É inegável a dimensão política deste livro, um dos mais lidos do pós-guerra,
uma vez que a cidade assolada pela epidemia lembra a ocupação nazista na França
durante a Segunda Guerra Mundial. A peste é uma obra de resistência em
todos os sentidos da palavra.
Narrado do ponto de vista de um médico envolvido nos
esforços para conter a doença, o texto de Albert Camus ressalta a
solidariedade, a solidão, a morte e outros temas fundamentais para a
compreensão dos dilemas do homem moderno.
“Nada mais natural, hoje em dia, do que ver as pessoas trabalharem da
manhã à noite e optarem, em seguida, por desperdiçar no jogo, nos cafés e em
tagarelices o tempo que lhes resta para viver. Mas há cidades e países em que
as pessoas, de vez em quando, suspeitam que exista algo mais. Isso, em geral,
não muda a vida delas. Simplesmente houve a suspeita, o que já é alguma coisa.
Orã, ao contrário, é uma cidade aparentemente moderna. Não é necessário,
portanto, definir a maneira como se ama entre nós. Os homens e as mulheres ou
se devoram rapidamente, no que se convencionou chamar de ato de amor, ou se
entregam ao hábito de uma longa vida a dois. Tampouco isso é original. Em Orã,
como no resto do mundo, por falta de tempo e de reflexão, somos obrigados a amar
sem saber.”
“Os flagelos, na verdade, são uma coisa comum,
mas é difícil acreditar neles quando se abatem sobre nós. Houve no mundo igual
número de pestes e de guerras. E contudo as pestes, como as guerras, encontram
sempre as pessoas igualmente desprevenidas. Rieux estava desprevenido, assim
como os nossos concidadãos; é necessário compreender assim as duas hesitações.

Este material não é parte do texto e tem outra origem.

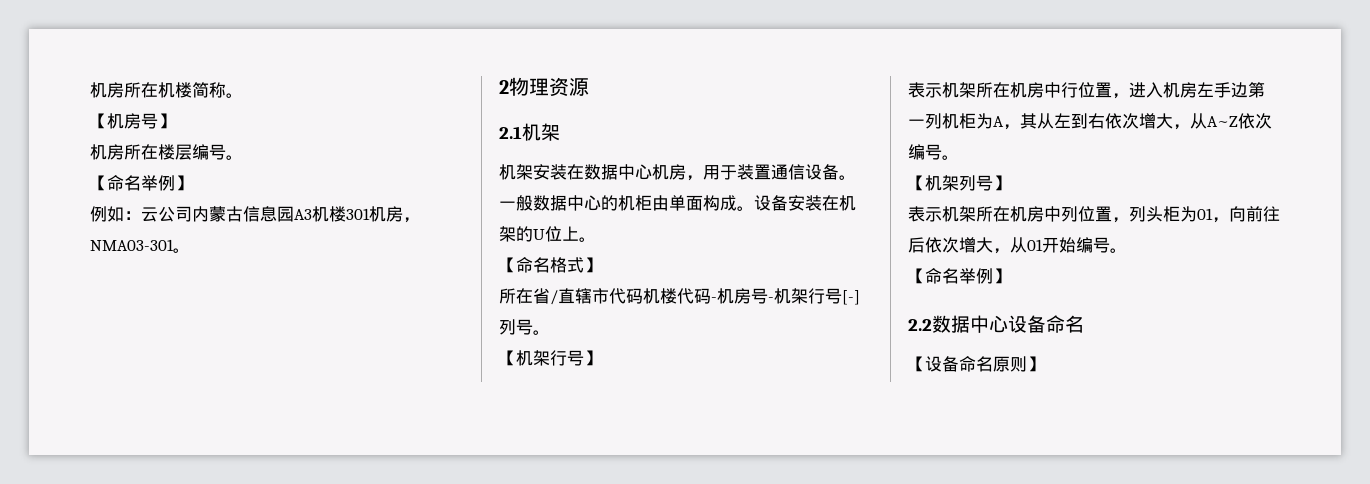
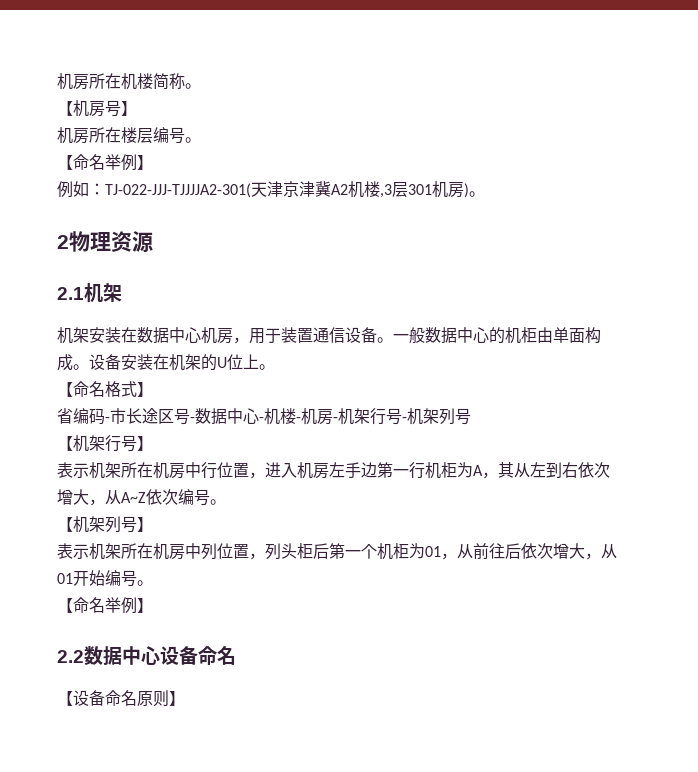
- 例如：云公司内蒙古信息园A3机楼301机房，NMA03-301。
+ 例如：TJ-022-JJJ-TJJJJA2-301(天津京津冀A2机楼,3层301机房)。
- 所在省/直辖市代码机楼代码-机房号-机架行号[-]列号。
+ 省编码-市长途区号-数据中心-机楼-机房-机架行号-机架列号
- 表示机架所在机房中行位置，进入机房左手边第一列机柜为A，其从左到右依次增大，从A~Z依次编号。
+ 表示机架所在机房中行位置，进入机房左手边第一行机柜为A，其从左到右依次增大，从A~Z依次编号。
- 表示机架所在机房中列位置，列头柜为01，向前往后依次增大，从01开始编号。
+ 表示机架所在机房中列位置，列头柜后第一个机柜为01，从前往后依次增大，从01开始编号。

Por isso é preciso compreender, também, que ele estivesse dividido entre a
inquietação e a confiança. Quando estoura uma guerra, as pessoas dizem: “Não
vai durar muito, seria estúpido.” Sem dúvida, uma guerra é uma tolice, o que
não a impede de durar. A tolice insiste sempre, e nós a compreenderíamos se não
pensássemos sempre em nós. Nossos concidadãos, a esse respeito, eram como todo
mundo: pensavam em si próprios. Em outras palavras, eram humanistas: não
acreditavam nos flagelos. O flagelo não está à altura do homem; diz-se então
que o flagelo é irreal, que é um sonho mau que vai passar. Mas nem sempre ele
passa e, de sonho mau em sonho mau, são os homens que passam e os humanistas em
primeiro lugar, pois não tomaram as suas precauções. Nossos concidadãos não
eram mais culpados que os outros. Apenas se esqueciam de ser modestos e
pensavam que tudo ainda era possível para eles, o que pressupunha que os
flagelos eram impossíveis. Continuavam a fazer negócios, preparavam viagens e
tinham opiniões. Como poderiam ter pensado na peste que suprime o futuro, os
deslocamentos e as discussões? Julgavam-se livres e jamais alguém será livre
enquanto houver flagelos.”
“O médico continuava a olhar pela janela. De um
lado da vidraça, o céu fresco da primavera; do outro, a palavra que ressoava
ainda na sala: peste. A palavra não continha apenas o que a ciência queria
efetivamente lhe atribuir, e sim uma longa série de imagens extraordinárias que
não combinavam com essa cidade amarela e cinzenta, moderadamente animada a essa
hora, ruidosa, ou melhor, zumbindo feliz, em suma, se é possível ser ao mesmo
tempo feliz e taciturno. E uma tranquilidade tão pacífica e tão indiferente
negava quase sem esforço as velhas imagens do flagelo: Atenas empestada e
abandonada pelos pássaros; as cidades chinesas cheias de moribundos
silenciosos; os condenados de Marselha empilhando em covas os corpos que se
liquefaziam; a construção, na Provença, de uma muralha para deter o vento
furioso da peste; Jafa e os seus mendigos horrendos; os catres úmidos e podres
colados à terra batida do hospital de Constantinopla; os doentes suspensos por
ganchos; o carnaval dos médicos mascarados durante a Peste Negra; os acasalamentos
dos vivos nos cemitérios de Milão; as carretas de mortos na aterrada Londres;
as noites e os dias em toda parte e sempre cheios dos gritos intermináveis dos
homens. Não, tudo isso não era ainda bastante forte para matar a paz desse dia.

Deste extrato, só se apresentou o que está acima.